• [Problem requirements] Leave out the pictures and restate the rest of the data exactly.

= Beginning of Section =

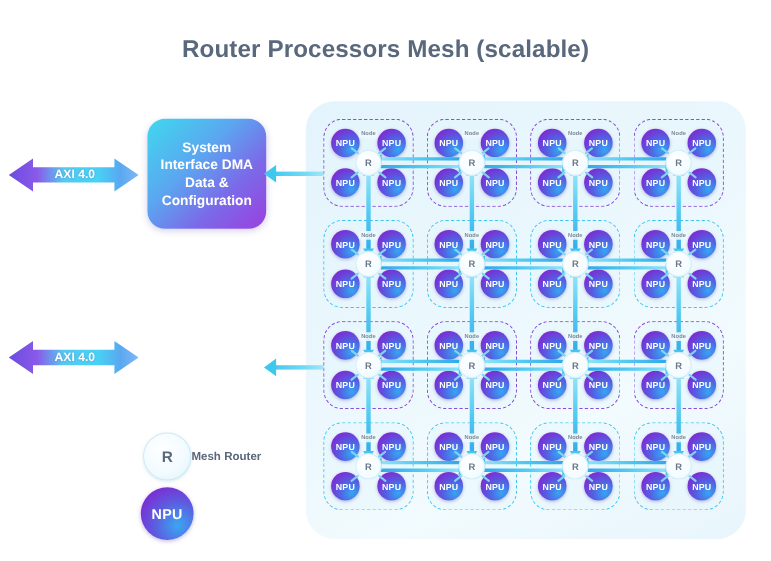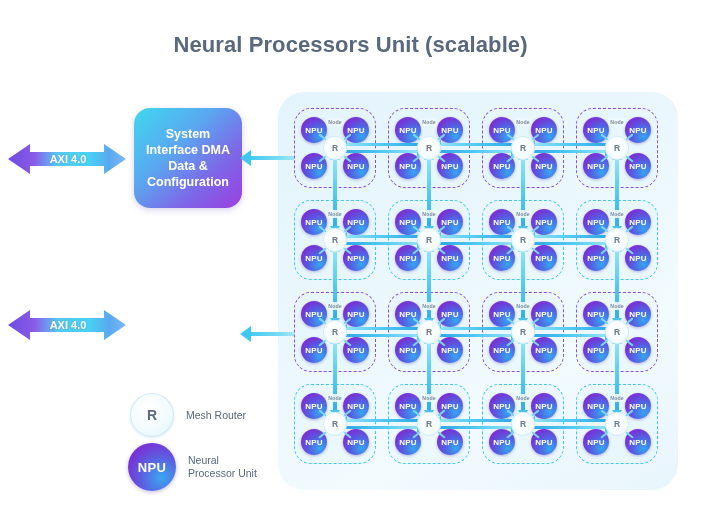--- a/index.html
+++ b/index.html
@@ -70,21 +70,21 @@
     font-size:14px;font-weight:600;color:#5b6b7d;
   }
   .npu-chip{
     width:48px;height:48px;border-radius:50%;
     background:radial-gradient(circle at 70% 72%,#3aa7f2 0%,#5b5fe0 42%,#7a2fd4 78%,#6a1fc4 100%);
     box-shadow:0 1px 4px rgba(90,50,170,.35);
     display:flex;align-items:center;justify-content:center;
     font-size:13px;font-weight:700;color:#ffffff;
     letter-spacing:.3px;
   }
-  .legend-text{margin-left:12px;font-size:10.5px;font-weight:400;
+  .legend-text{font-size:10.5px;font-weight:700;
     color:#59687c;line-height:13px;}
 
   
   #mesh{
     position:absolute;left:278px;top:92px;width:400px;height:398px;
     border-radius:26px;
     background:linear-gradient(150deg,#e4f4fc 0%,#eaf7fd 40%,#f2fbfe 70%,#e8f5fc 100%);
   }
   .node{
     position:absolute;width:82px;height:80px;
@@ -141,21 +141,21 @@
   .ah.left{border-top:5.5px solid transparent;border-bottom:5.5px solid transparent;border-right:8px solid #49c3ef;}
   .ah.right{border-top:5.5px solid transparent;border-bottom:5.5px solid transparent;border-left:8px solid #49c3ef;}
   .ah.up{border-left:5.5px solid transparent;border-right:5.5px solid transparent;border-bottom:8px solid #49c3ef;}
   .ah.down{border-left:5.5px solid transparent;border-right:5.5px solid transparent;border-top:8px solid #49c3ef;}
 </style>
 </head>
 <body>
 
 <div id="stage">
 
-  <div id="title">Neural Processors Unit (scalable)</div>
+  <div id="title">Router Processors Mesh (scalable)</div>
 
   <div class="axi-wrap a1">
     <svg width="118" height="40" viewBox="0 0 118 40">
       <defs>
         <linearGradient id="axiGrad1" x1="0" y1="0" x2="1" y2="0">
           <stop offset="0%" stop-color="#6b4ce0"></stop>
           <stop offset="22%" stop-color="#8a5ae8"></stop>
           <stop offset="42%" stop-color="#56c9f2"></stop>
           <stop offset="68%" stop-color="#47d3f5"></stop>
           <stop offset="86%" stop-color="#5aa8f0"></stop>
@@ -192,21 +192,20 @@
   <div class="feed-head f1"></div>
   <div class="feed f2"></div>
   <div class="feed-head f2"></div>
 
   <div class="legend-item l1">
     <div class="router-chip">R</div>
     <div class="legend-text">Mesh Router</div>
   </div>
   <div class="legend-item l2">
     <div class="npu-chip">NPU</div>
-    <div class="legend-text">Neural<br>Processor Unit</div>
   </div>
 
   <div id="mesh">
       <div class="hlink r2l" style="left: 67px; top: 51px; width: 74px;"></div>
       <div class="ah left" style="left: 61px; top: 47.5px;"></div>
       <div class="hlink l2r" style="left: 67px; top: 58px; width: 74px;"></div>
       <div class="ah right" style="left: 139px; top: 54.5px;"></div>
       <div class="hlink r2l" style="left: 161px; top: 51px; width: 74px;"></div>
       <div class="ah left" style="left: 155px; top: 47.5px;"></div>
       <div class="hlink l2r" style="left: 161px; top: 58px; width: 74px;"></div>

= End of Section =

• [Answer to this problem]
--- a/index.html
+++ b/index.html
@@ -70,21 +70,21 @@
     font-size:14px;font-weight:600;color:#5b6b7d;
   }
   .npu-chip{
     width:48px;height:48px;border-radius:50%;
     background:radial-gradient(circle at 70% 72%,#3aa7f2 0%,#5b5fe0 42%,#7a2fd4 78%,#6a1fc4 100%);
     box-shadow:0 1px 4px rgba(90,50,170,.35);
     display:flex;align-items:center;justify-content:center;
     font-size:13px;font-weight:700;color:#ffffff;
     letter-spacing:.3px;
   }
-  .legend-text{margin-left:12px;font-size:10.5px;font-weight:400;
+  .legend-text{font-size:10.5px;font-weight:700;
     color:#59687c;line-height:13px;}
 
   
   #mesh{
     position:absolute;left:278px;top:92px;width:400px;height:398px;
     border-radius:26px;
     background:linear-gradient(150deg,#e4f4fc 0%,#eaf7fd 40%,#f2fbfe 70%,#e8f5fc 100%);
   }
   .node{
     position:absolute;width:82px;height:80px;
@@ -141,21 +141,21 @@
   .ah.left{border-top:5.5px solid transparent;border-bottom:5.5px solid transparent;border-right:8px solid #49c3ef;}
   .ah.right{border-top:5.5px solid transparent;border-bottom:5.5px solid transparent;border-left:8px solid #49c3ef;}
   .ah.up{border-left:5.5px solid transparent;border-right:5.5px solid transparent;border-bottom:8px solid #49c3ef;}
   .ah.down{border-left:5.5px solid transparent;border-right:5.5px solid transparent;border-top:8px solid #49c3ef;}
 </style>
 </head>
 <body>
 
 <div id="stage">
 
-  <div id="title">Neural Processors Unit (scalable)</div>
+  <div id="title">Router Processors Mesh (scalable)</div>
 
   <div class="axi-wrap a1">
     <svg width="118" height="40" viewBox="0 0 118 40">
       <defs>
         <linearGradient id="axiGrad1" x1="0" y1="0" x2="1" y2="0">
           <stop offset="0%" stop-color="#6b4ce0"></stop>
           <stop offset="22%" stop-color="#8a5ae8"></stop>
           <stop offset="42%" stop-color="#56c9f2"></stop>
           <stop offset="68%" stop-color="#47d3f5"></stop>
           <stop offset="86%" stop-color="#5aa8f0"></stop>
@@ -192,21 +192,20 @@
   <div class="feed-head f1"></div>
   <div class="feed f2"></div>
   <div class="feed-head f2"></div>
 
   <div class="legend-item l1">
     <div class="router-chip">R</div>
     <div class="legend-text">Mesh Router</div>
   </div>
   <div class="legend-item l2">
     <div class="npu-chip">NPU</div>
-    <div class="legend-text">Neural<br>Processor Unit</div>
   </div>
 
   <div id="mesh">
       <div class="hlink r2l" style="left: 67px; top: 51px; width: 74px;"></div>
       <div class="ah left" style="left: 61px; top: 47.5px;"></div>
       <div class="hlink l2r" style="left: 67px; top: 58px; width: 74px;"></div>
       <div class="ah right" style="left: 139px; top: 54.5px;"></div>
       <div class="hlink r2l" style="left: 161px; top: 51px; width: 74px;"></div>
       <div class="ah left" style="left: 155px; top: 47.5px;"></div>
       <div class="hlink l2r" style="left: 161px; top: 58px; width: 74px;"></div>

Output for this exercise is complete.